Until 2022, when my marriage started to fall apart, I had done that run every year, often many times (especially during marathon training). I didn’t do the run in 2022, nor in 2023. That was when I started to feel tired. So tired that that kind of distance moved out of reach. Deciding to do the run again, even if a shorter version, was a declaration of renewal.

I can still do this. Even if I’m alone and every step contains a memory. The super steep climb out of Riverside Park. The water fountain in Fort Tryon at the turnaround. The hill one of those OG running friends named, Where the Fuck Did This Come From? Because we’d run steadily up to get to the cloisters. So how was it possible that on our way back down, a few blocks east of where we’d climbed, we were running up yet another hill, which seemed impossible, geologically. Such is the variation in terrain a few blocks apart in Manhattan. And, as if to further taunt us, at the bottom of the hill named Where the Fuck Did This Come From? is a pharmacy called Hilltop Pharmacy. I never pass that corner without a bubble of inner bemusement. I wanted to share that bubble with you, here. To help build new neural pathways into my memories.

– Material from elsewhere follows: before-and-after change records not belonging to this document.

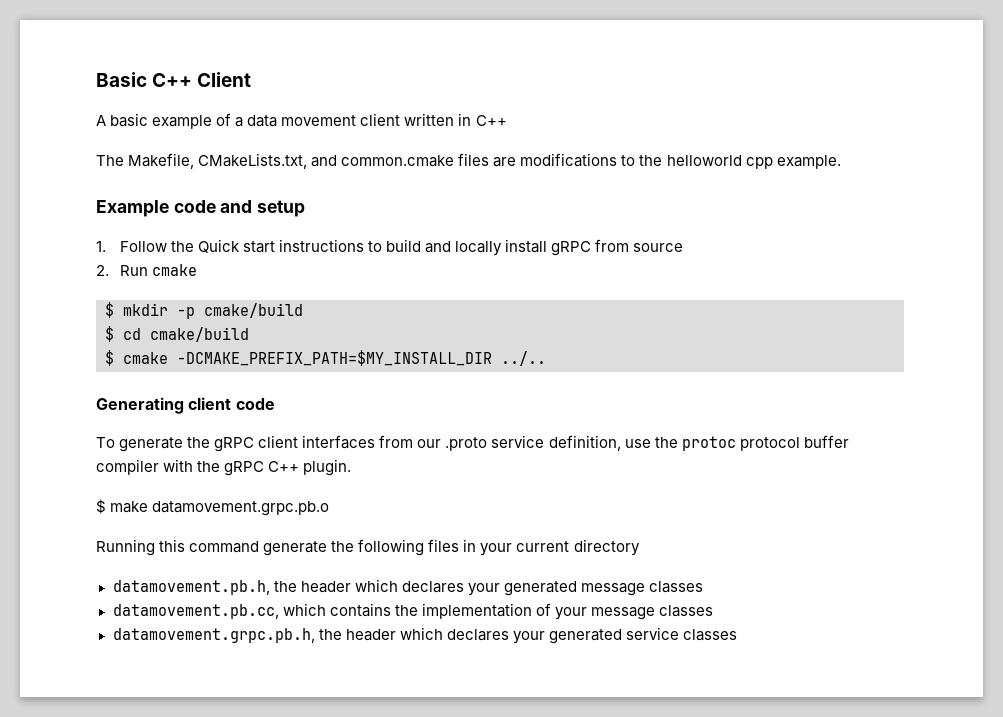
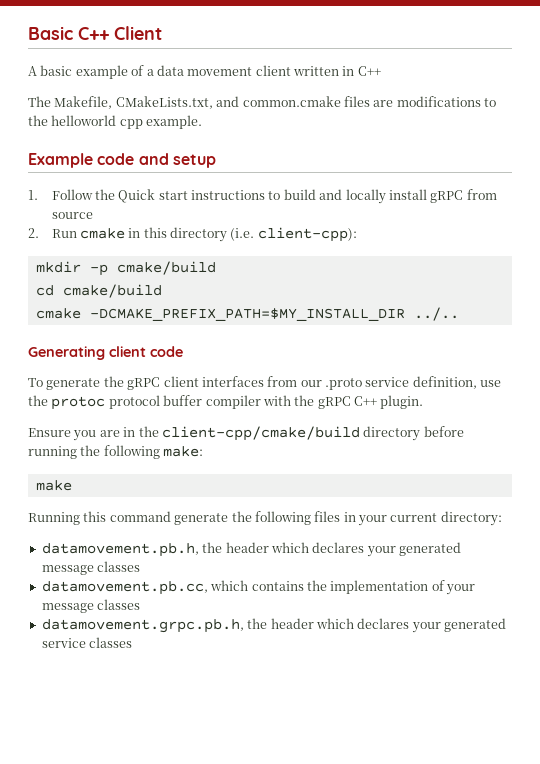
[105,302,114,318] // $ -> [128,227,357,242] in this directory (i.e. client-cpp): //
[105,326,114,342] $ -> (216, 268) none
[105,350,114,366] $ -> (162, 291) none
[96,499,106,514] $ -> [28,426,464,441] [28,445,204,459] Ensure you are in the client-cpp/cmake/build directory before running the following make: //
[152,501,330,516] datamovement.grpc.pb.o -> (72, 485) none
[573,539,640,556] directory -> [440,511,502,526] directory:

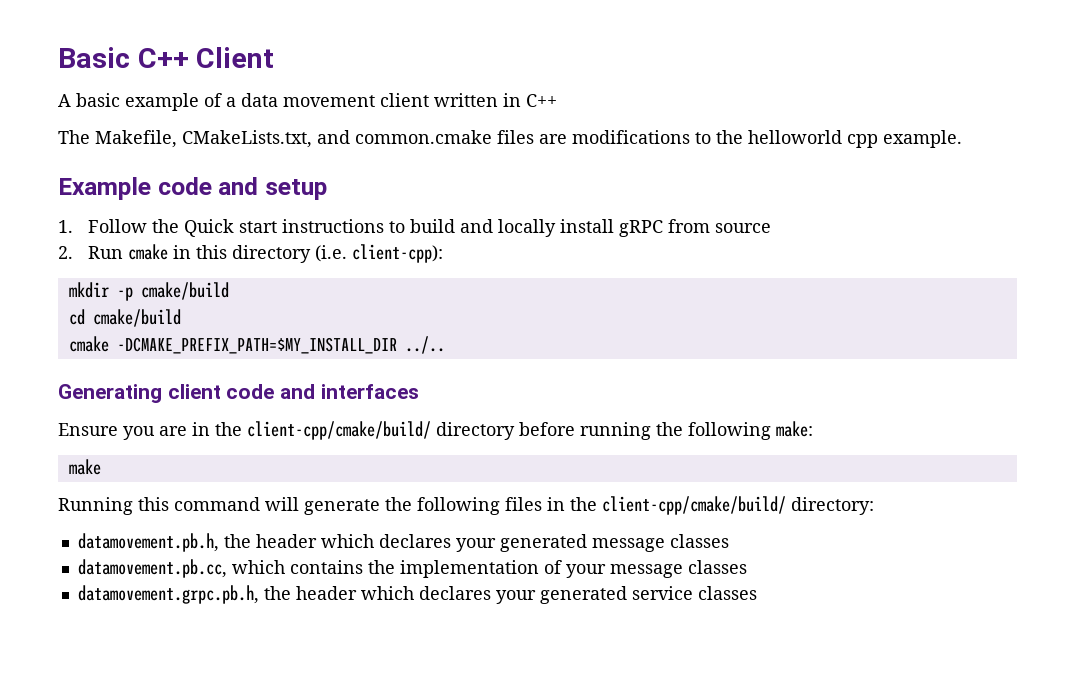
[28,376,502,390] [28,395,424,410] // To generate the gRPC client interfaces from our .proto service definition, use the protoc protocol buffer compiler with the gRPC C++ plugin. -> [280,384,419,399] and interfaces
[161,426,360,441] client-cpp/cmake/build -> [247,421,431,440] client-cpp/cmake/build/
(171, 516) none -> [265,497,299,511] will
[358,513,438,526] your current -> [570,496,786,515] the client-cpp/cmake/build/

As I run, I am filled with a strong brew of melancholy and joy. Each time I trace this route, I carry with me all the iterations and all my companions. And I imagine my grandmother, walking in Fort Tryon Park, stretching her legs after a day of driving, thinking about that dying unicorn. And I remember walking the park paths with my parents. I contain my ancestors and all the girls and women I have been. I revel in the joy of being gifted another opportunity to make my way up to the cloisters on my own two legs.